Au Québec, toute entreprise peut soumissionner un projet public. Mais pour la forme seulement puisque le gagnant est parfois choisi d'avance. Les perdants le savent, certains ont même soumissionné pour la forme, plus haut que le gagnant. En récompense, leur tour viendra plus tard. Ainsi en a décidé le chef. D'ailleurs, pourquoi se faire concurrence quand il est si facile de planifier la répartition d'un magot plus important? Cet entrepreneur d'une région voisine vous le dira: «Inutile de soumissionner là, c'est "lui" qui décide. Nous n'avons aucune chance.»

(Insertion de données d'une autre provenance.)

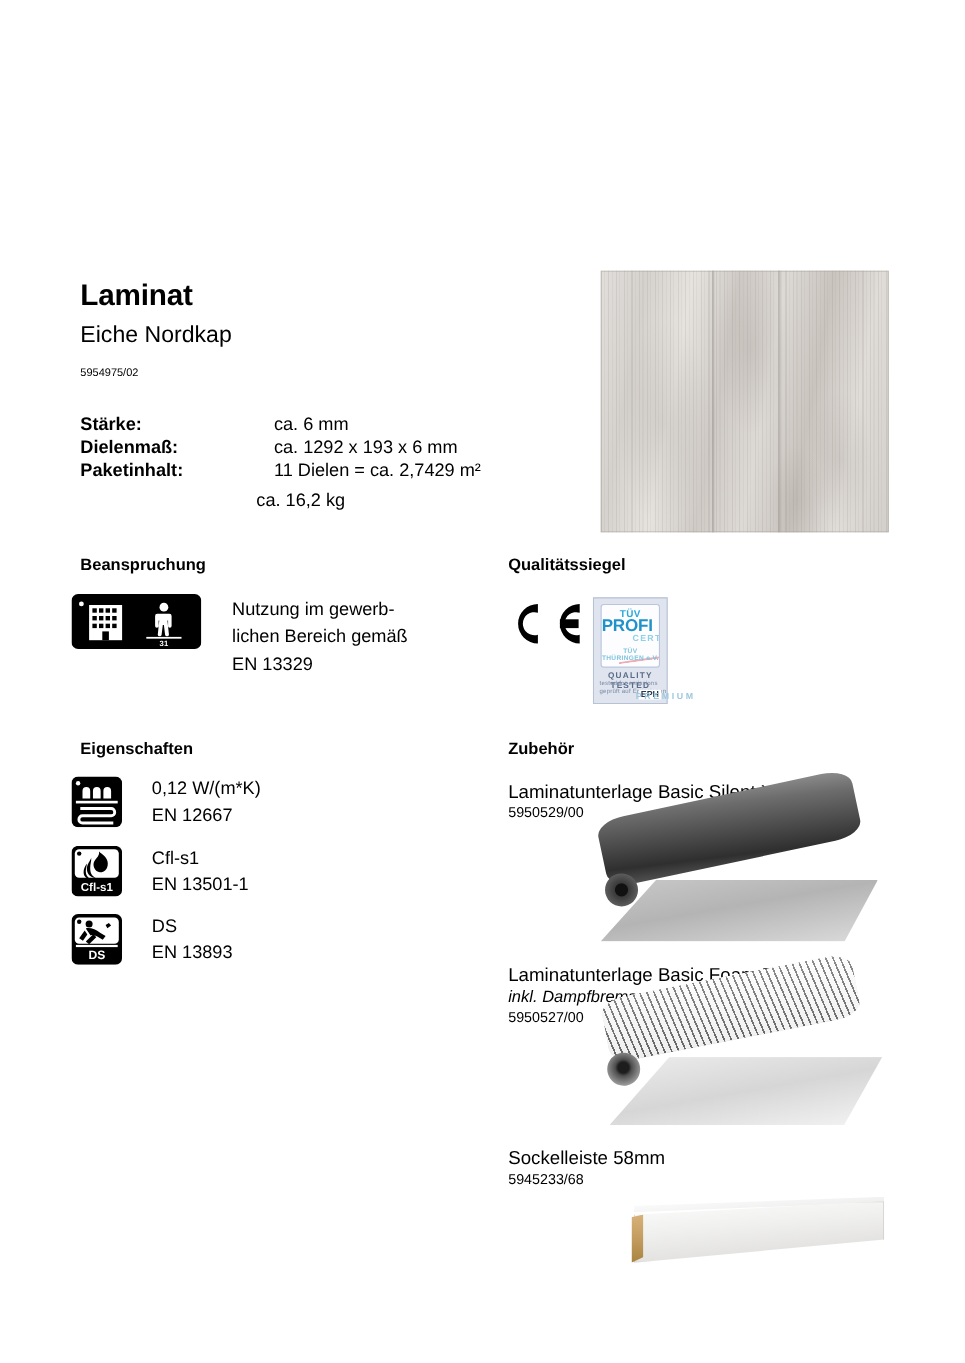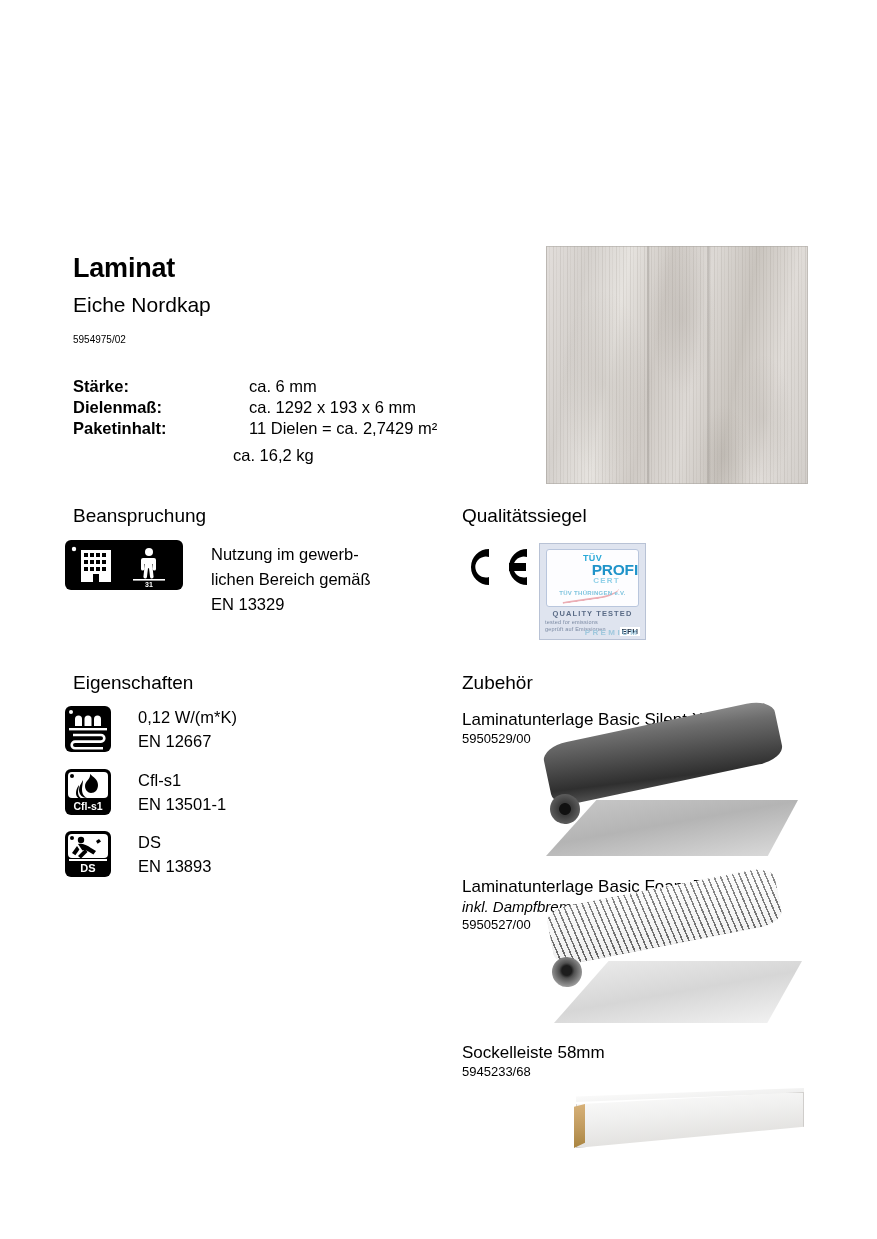--- a/index.html
+++ b/index.html
@@ -50,22 +50,22 @@
     white-space: nowrap;
   }
   #spec-table .spec-value { white-space: nowrap; margin-left: 16px; }
   #spec-table .spec-extra {
     margin-left: 160px;
     margin-top: 6px;
   }
 
   
   .section-heading {
-    font-size: 19px;
-    font-weight: normal;
+    font-size: 15px;
+    font-weight: bold;
   }
   #heading-beanspruchung { left: 73px; top: 505px; }
   #heading-qualitaet     { left: 462px; top: 505px; }
   #heading-eigenschaften { left: 73px; top: 672px; }
   #heading-zubehoer      { left: 462px; top: 672px; }
 
   
   #product-image {
     left: 546px; top: 246px;
     width: 262px; height: 238px;
@@ -108,42 +108,42 @@
   #usage-text {
     left: 211px; top: 542px;
     font-size: 16.5px;
     line-height: 25px;
   }
 
   
   #ce-mark { left: 459px; top: 543px; width: 72px; height: 48px; }
   #tuev-seal {
     left: 539px; top: 543px;
-    width: 107px; height: 97px;
+    width: 68px; height: 97px;
     background: #dfe4ef;
     box-shadow: inset 0 0 0 1px rgba(180,190,210,.9);
   }
   #tuev-seal .seal-inner {
     position: absolute;
     left: 7px; top: 6px; right: 7px;
     height: 56px;
     background: #fdfdff;
     border: 1px solid #b9c6dd;
     border-radius: 3px;
     overflow: hidden;
   }
   #tuev-seal .seal-tuev {
     position: absolute; left: 0; right: 0; top: 3px;
     text-align: center;
     font-size: 9px; font-weight: bold;
     color: #2aa9d8; letter-spacing: .4px;
   }
   #tuev-seal .seal-profi {
     position: absolute; left: 0; right: 0; top: 11px;
-    text-align: right;
+    text-align: left;
     font-size: 15.5px; font-weight: bold;
     color: #1f93c9; letter-spacing: -.2px;
   }
   #tuev-seal .seal-cert {
     position: absolute; left: 0; right: 0; top: 26px;
     text-align: center;
     font-size: 8px; font-weight: bold;
     color: #8fd0e8; letter-spacing: 1.2px; margin-left: 28px;
   }
   #tuev-seal .seal-swoosh {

Des projets importants ont dû être reportés ici et là au Québec parce que la soumission la plus basse parmi plusieurs dépassait abusivement le prix attendu. L'affaire a été qualifiée de «louche», sans plus.

Les fonctionnaires ont perdu une partie du contrôle qu'ils détenaient sur les grands projets publics d'infrastructures au profit de firmes privées aux pratiques pas toujours très catholiques. Certains savent, mais ils n'y peuvent rien. Trop gros, trop dangereux. Les policiers non plus, pour le moment du moins.

Tout est fait dans les règles. En apparence, du moins. Pourtant, même les apparences prennent aujourd'hui une odeur de pourriture. Devis exagérés, factures surdimensionnées, surveillance des travaux effectuée par un partenaire d'affaires dans d'autres projets...

Le ministère des Transports du Canada a déjà démontré qu'il en coûtait entre 10 % et 20 % de plus pour construire une route au Québec qu'ailleurs au pays. Avec les dizaines de milliards de projets d'infrastructures annoncés, les occasions de collusion, de manipulation, voire de corruption pure et simple deviennent extraordinairement nombreuses. Et comme l'organisation est bien rodée, la récolte sera grandiose!

Devant cette menace, la Sûreté du Québec et le Bureau de la concurrence du Canada devraient faire preuve de beaucoup plus de vigilance que jamais dans le passé. Quant à l'idée d'une enquête publique, il ne faut surtout pas l'écarter puisque la toile d'araignée prend une ampleur menaçante dans certains coins du Québec à la faveur de la concentration de l'industrie.

Il n'y a pas de fumée sans feu. Ce que l'on tente de faire paraître comme simple logique d'affaires en matière de répartition de l'assiette au beurre entre professionnels, entrepreneurs et politiciens, semple plutôt cacher un régime vicié dont quelques puissants acteurs tirent les ficelles dans l'anonymat. Le scandale couve et il menace d'éclater. Quelqu'un aura-t-il le courage de crever l'abcès?